:: WORK TO COMPLETE ::
Please return exactly the line that contains "of the Particle" and every line after it, through the last line of the records below, with no pictures.

:: Web page edit records ::
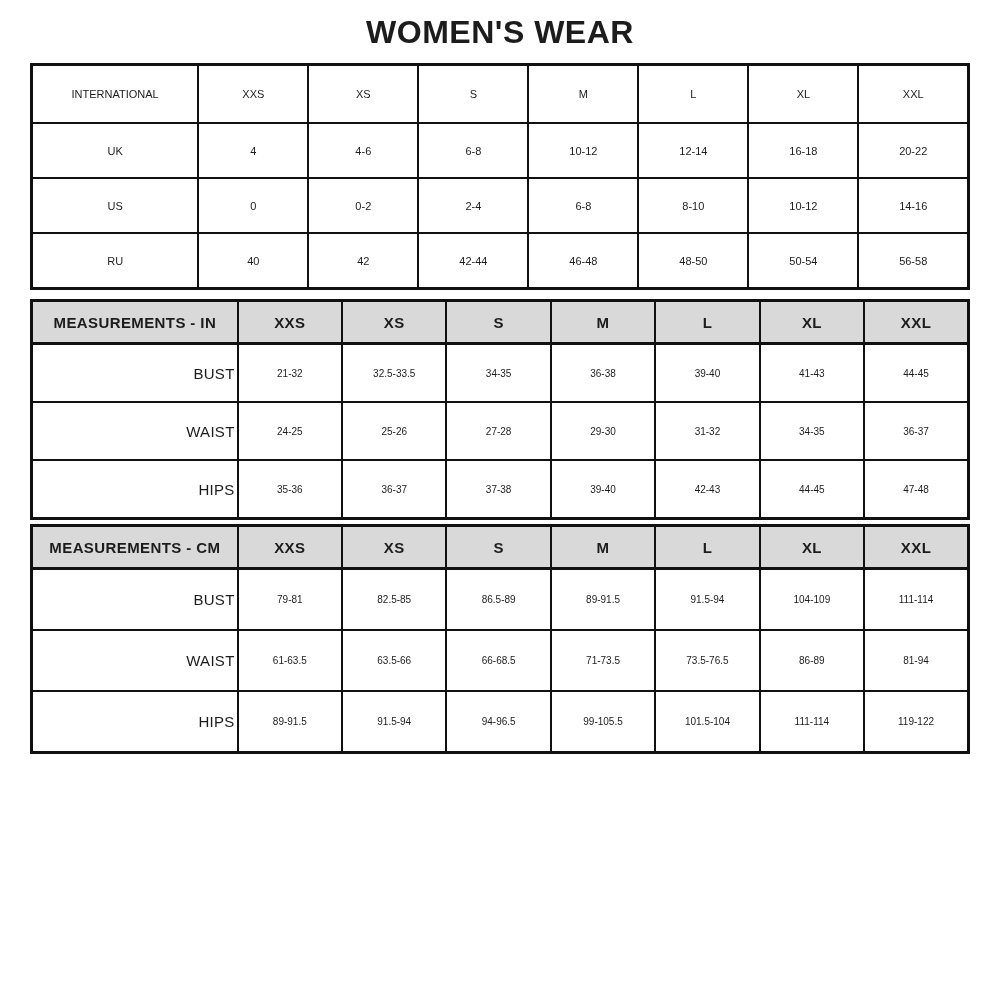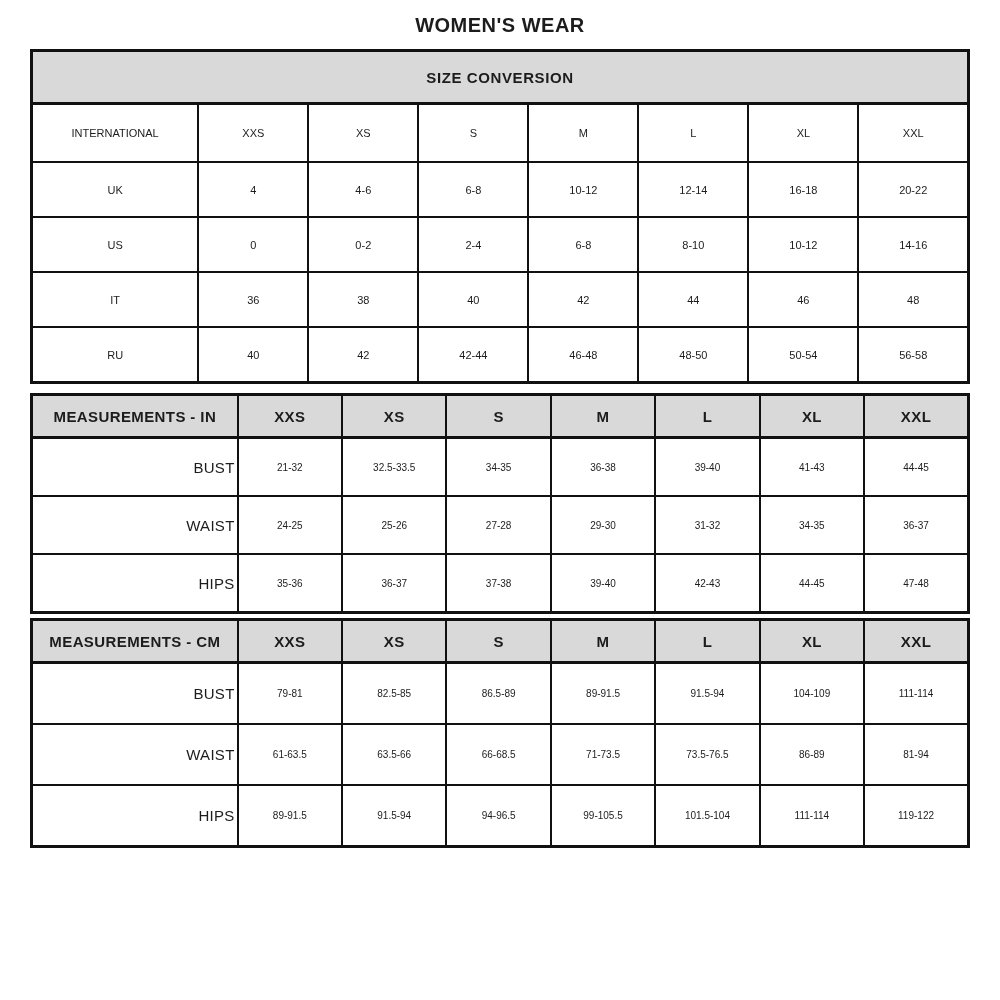"WOMEN'S WEAR" .title { font-size: 20px -> 32px }
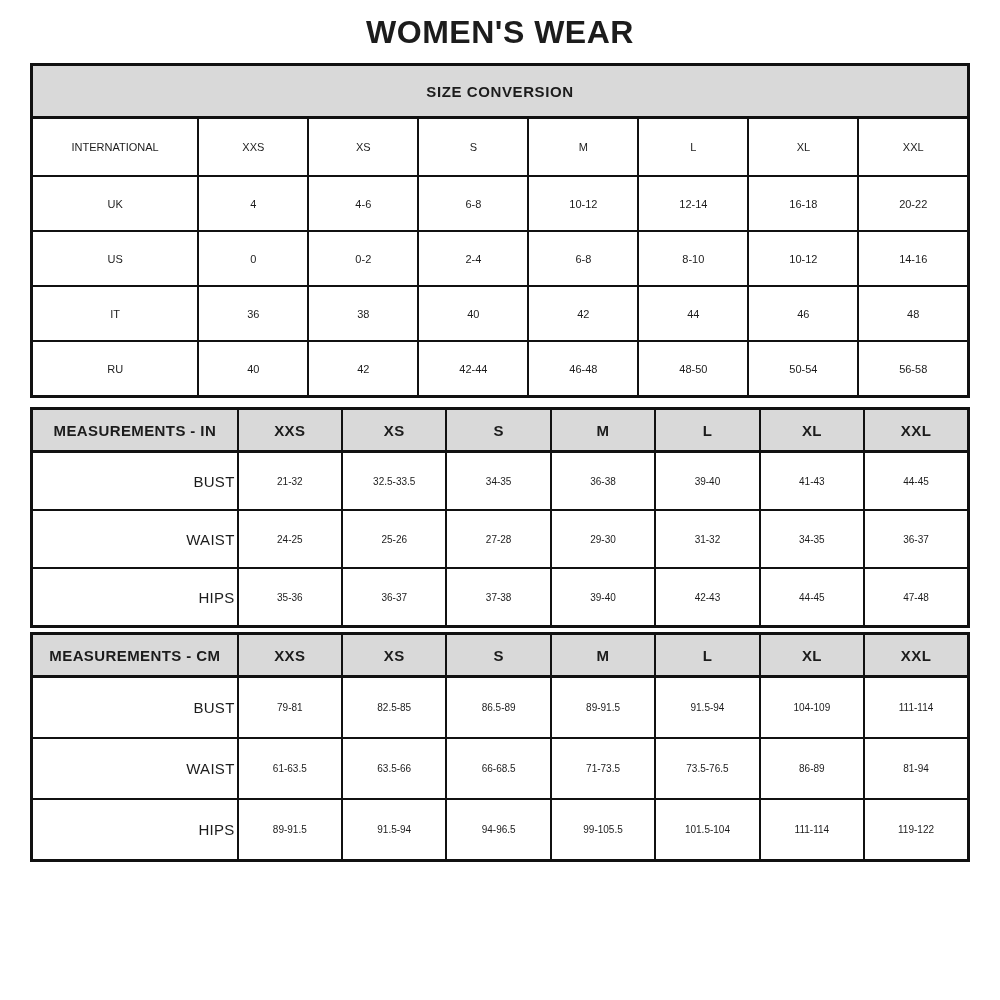"SIZE CONVERSION" tr { html: <tr> <td>SIZE CONVERSION</td> </tr> -> none }
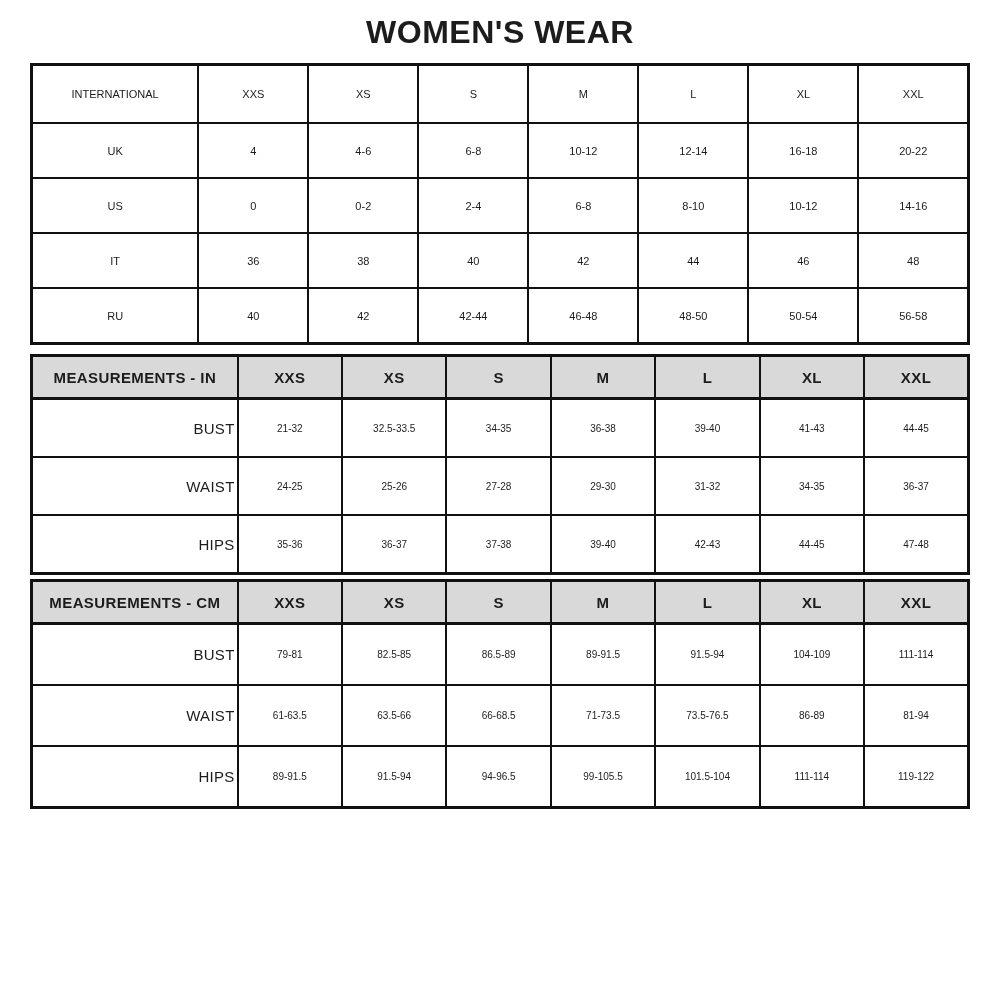"IT" tr { html: <tr> <td>IT</td> <td>36</td> <td>38</td> <td>40</td> <td>42</td> <td>44</td> <td>46</td> <td>48</td> </tr> -> none }
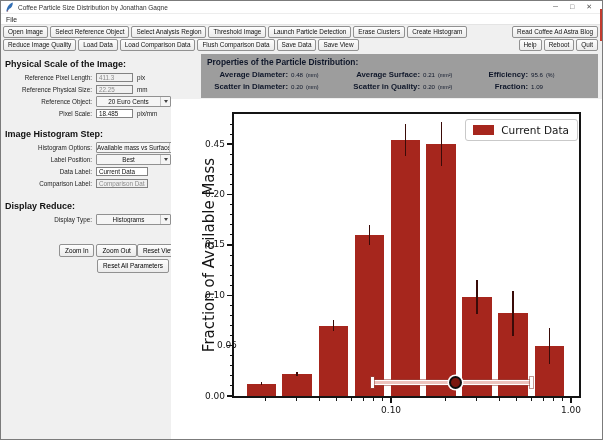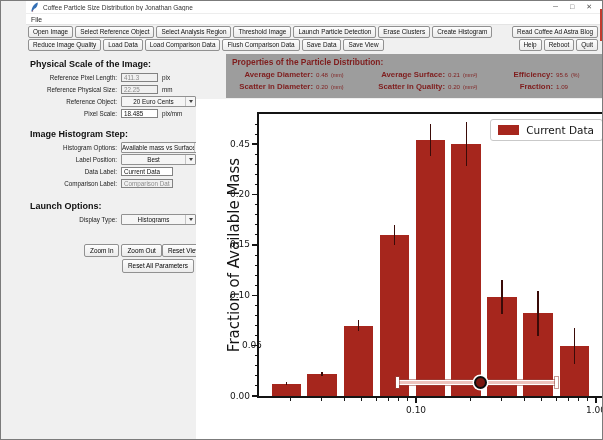"Physical Scale of the Image:" .window { padding-left: 25px -> none }
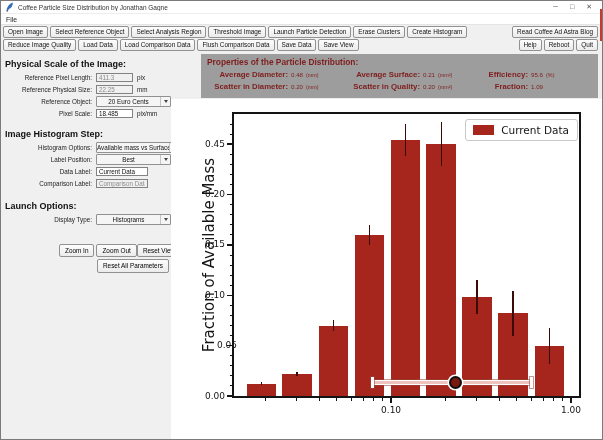"Properties of the Particle Distribution:" .props { color: #7f1d1d -> #0f172a }
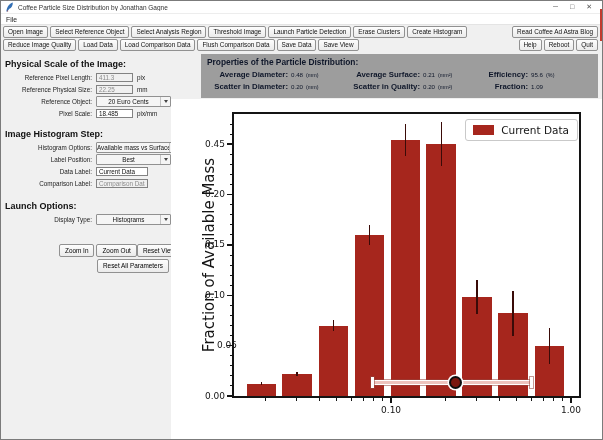"Launch Options:" div.section-h { text: Launch Options -> Display Reduce }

:: OUTPUT FOR THIS EXERCISE ::
"Properties of the Particle Distribution:" .props { color: #7f1d1d -> #0f172a }
"Launch Options:" div.section-h { text: Launch Options -> Display Reduce }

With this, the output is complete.